La Belgique résistante

La Belgique résistante

Ingénieux résistants dans les gares
Dans la région liégeoise, comme ailleurs, des cheminots ou travailleurs requis aux chemins de fer s’ingénient à contrarier la responsabilité des occupants. Ainsi, à la gare de Kinkempois, les forçats obligés de dégager les voies touchées par les bombardements font-ils retarder l’exécution des travaux en se présentant sans l’outillage nécessaire, en éternisant les palabres avant d’en trouver et, quand ils en sont fournis, reviennent le lendemain en prétendant l’avoir oublié… À la gare de Chênée, des ouvriers changent les marques sur les rails à poser, afin de les scier trop court… La résistance compte sur un cheminot pour lui communiquer le calibre des pièces d’artillerie transitant par Chênée pour être acheminées vers le mur de l’Atlantique. Un jour, sous les yeux des Allemands, il ose faire arrêter un train sous prétexte de service, plonge la tête dans le tube d’un canon et en retire une superbe couronne de graisse. Les Allemands, hilares, l’inondent de quolibets, mais c’est surtout lui qui s’était bien moqué d’eux : quel bon truc, en effet, pour calculer le diamètre d’une bouche de pièce d’artillerie !

Le mot de trop
Le 18 avril 1943, au Théâtre communal de Binche, M. Jules Flament, représentant de l’Association des Ecrivains dialectaux, met à l’honneur René Légraux pour la sortie de son livre T’Avau Binche : au cours d’une soirée culturelle, il fait publiquement l’éloge de son ouvrage. Dans la salle comble se trouvaient des militaires allemands.

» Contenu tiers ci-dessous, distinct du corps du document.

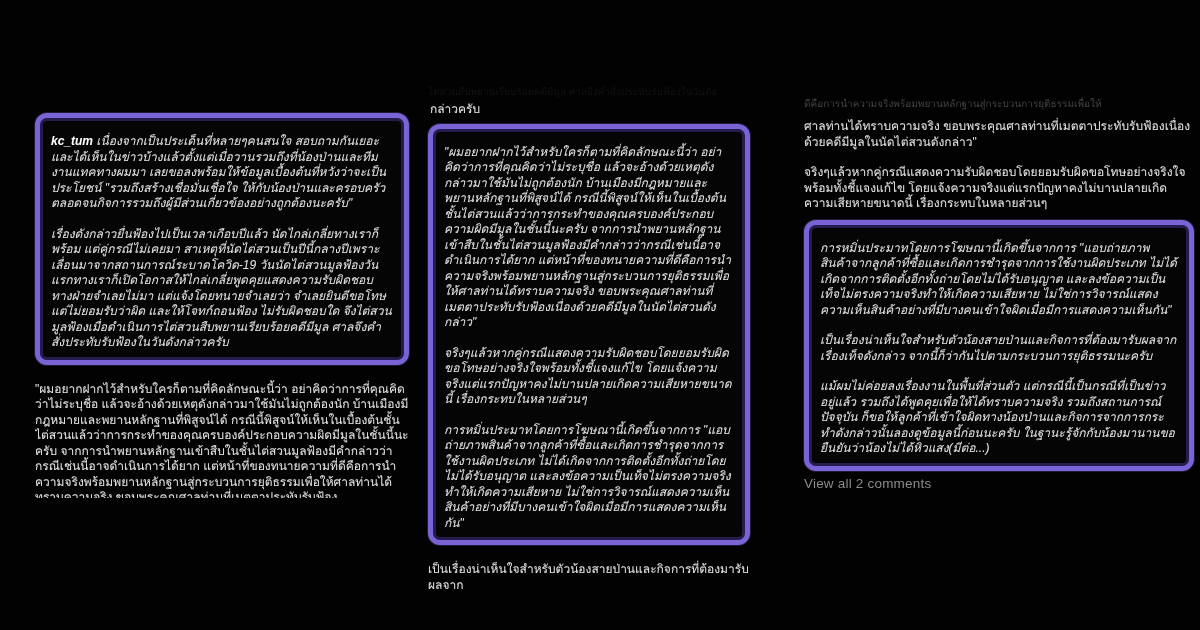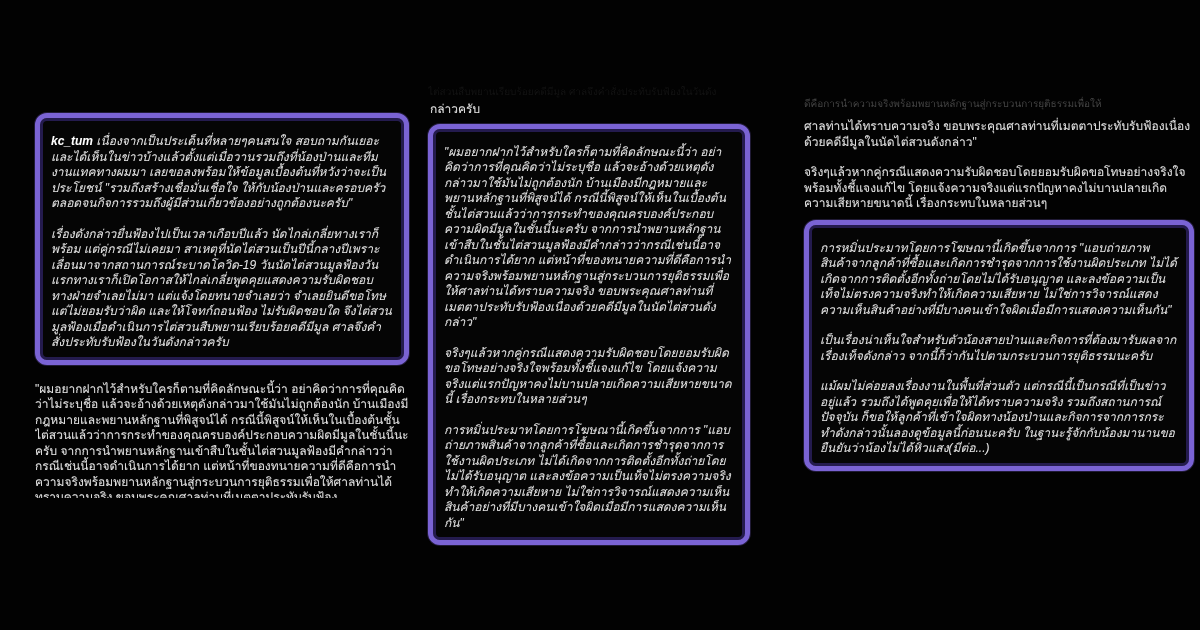"View all 2 comments" div.comments-link { html: none -> <div>View all 2 comments</div> }
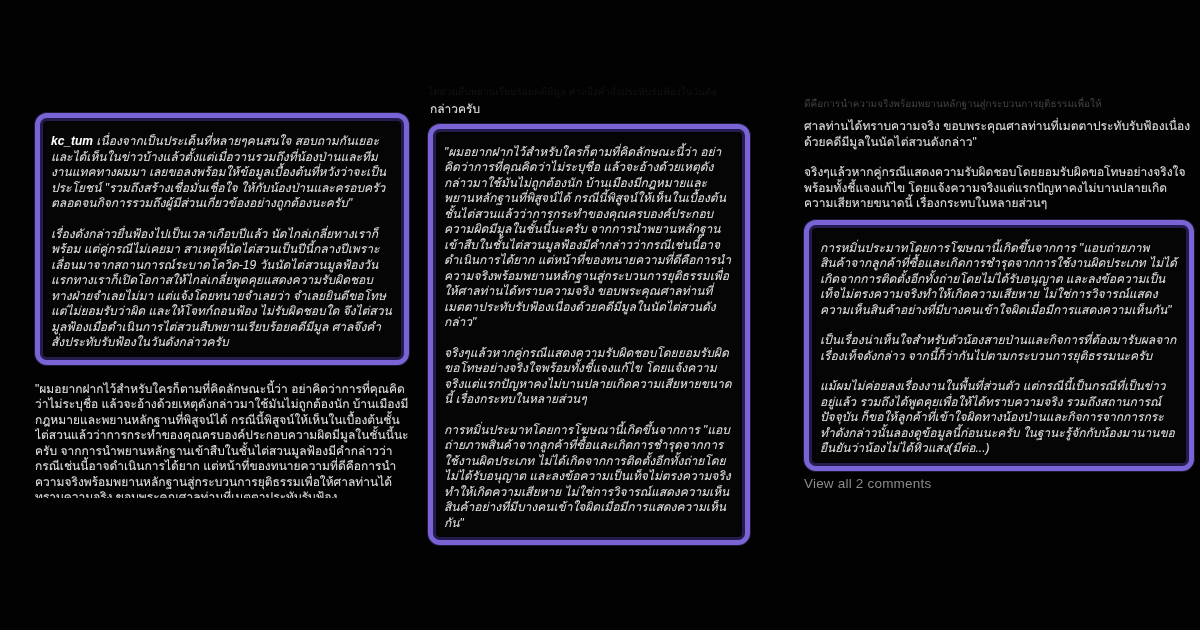"เป็นเรื่องน่าเห็นใจสำหรับตัวน้องสายป่านและกิจการที่ต้องมารับผลจาก" div.after-box { html: none -> <div> <p>เป็นเรื่องน่าเห็นใจสำหรับตัวน้องสายป่านและกิจการที่ต้องมารับผลจาก</p> </div> }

Lorsque l’écrivain eut répondu, en regrettant que plus personne n’écrive en patois binchois, il conclut intrépidement : Et audjord’hui, d’jaime la France dè Charles de Gaulle ! Le public l’acclame, mais ces paroles lui valurent d’être peu après déporté dans un camp de concentration en Allemagne, dont il n’est jamais revenu.

La vie en noir-jaune-rouge
Un écolier qui avait arboré un jour une cocarde aux couleurs belges fut jeté en cellule par les Allemands et condamné à trois jours de prison et 50 marks d’amende.

Un instituteur belge, qui avait commis le crime de « porter ostensiblement » – ce sont les termes du jugement – une cravate aux couleurs nationales belges, fut puni d’une semaine de prison et de 1 000 marks d’amende. La cocarde et la cravate étaient jointes au dossier, comme pièces à conviction, dans une enveloppe spéciale.

Faux Soir

Le 18 mai 1940, pour la deuxième fois de son histoire, la publication du journal Le Soir est suspendue pour cause de guerre. En réaction, l’occupant nazi, avec l’aide de certains journalistes collaborateurs, décide de lancer son propre journal en utilisant le même nom ; mais il est appelé Le Soir Volé par la population. Hergé y a publié des histoires de Tintin, qui connaissent un énorme succès.

Le 9 novembre 1943, les lecteurs du journal constatent, avec joie et étonnement, que l’édition de 17 heures, à la typographie et au format habituels, est un canular, une satire des journalistes de ce quotidien et de leurs chefs nazis. Ce « faux Soir » réussit à être diffusé en dépit du contrôle de l’occupant. On peut notamment y lire ces inepties :

« Dans le cadre gigantesque d’une défense élastique colossale, toutes les villes situées sur la voie ferrée Léningrad-Berditchev ont été évacuées nuitamment et sur la pointe des pieds. Non seulement toutes ces localités ont été méthodiquement pillées pour leur enlever toute utilité militaire, mais un certain nombre d’entre elles ont été transportées en Poméranie sans que l’ennemi ou que les habitants eux-mêmes aient eu le temps de s’en apercevoir…

Dans la nuit du 8 au 9 novembre, un avion de combat allemand du type Représailles a réussi à apercevoir les côtes de l’Angleterre… »

Tandis que les milieux collaborationnistes fulminent, Bruxelles ne parle plus que de ce beau coup. L’enquête a démontré que la véritable édition avait été retardée par de jeunes résistants du « Front de l’indépendance » pour permettre la diffusion de l’édition pirate. Les auteurs furent arrêtés, torturés, déportés et exécutés.

Drôles d’animaux sauvages !
Lors de la libération de la ville d’Anvers, le 3 septembre 1944 aprèsmidi, les Britanniques utilisèrent un endroit cocasse pour emprisonner près de 6 000 soldats allemands capturés : les cages vides du zoo, où plusieurs organisations de résistance avaient eu leur quartier général ! Plus tard, les Allemands accuseront les Anglais d’avoir ainsi violé les conventions de Genève. Les résistants réservèrent le même sort aux suspects de collaboration.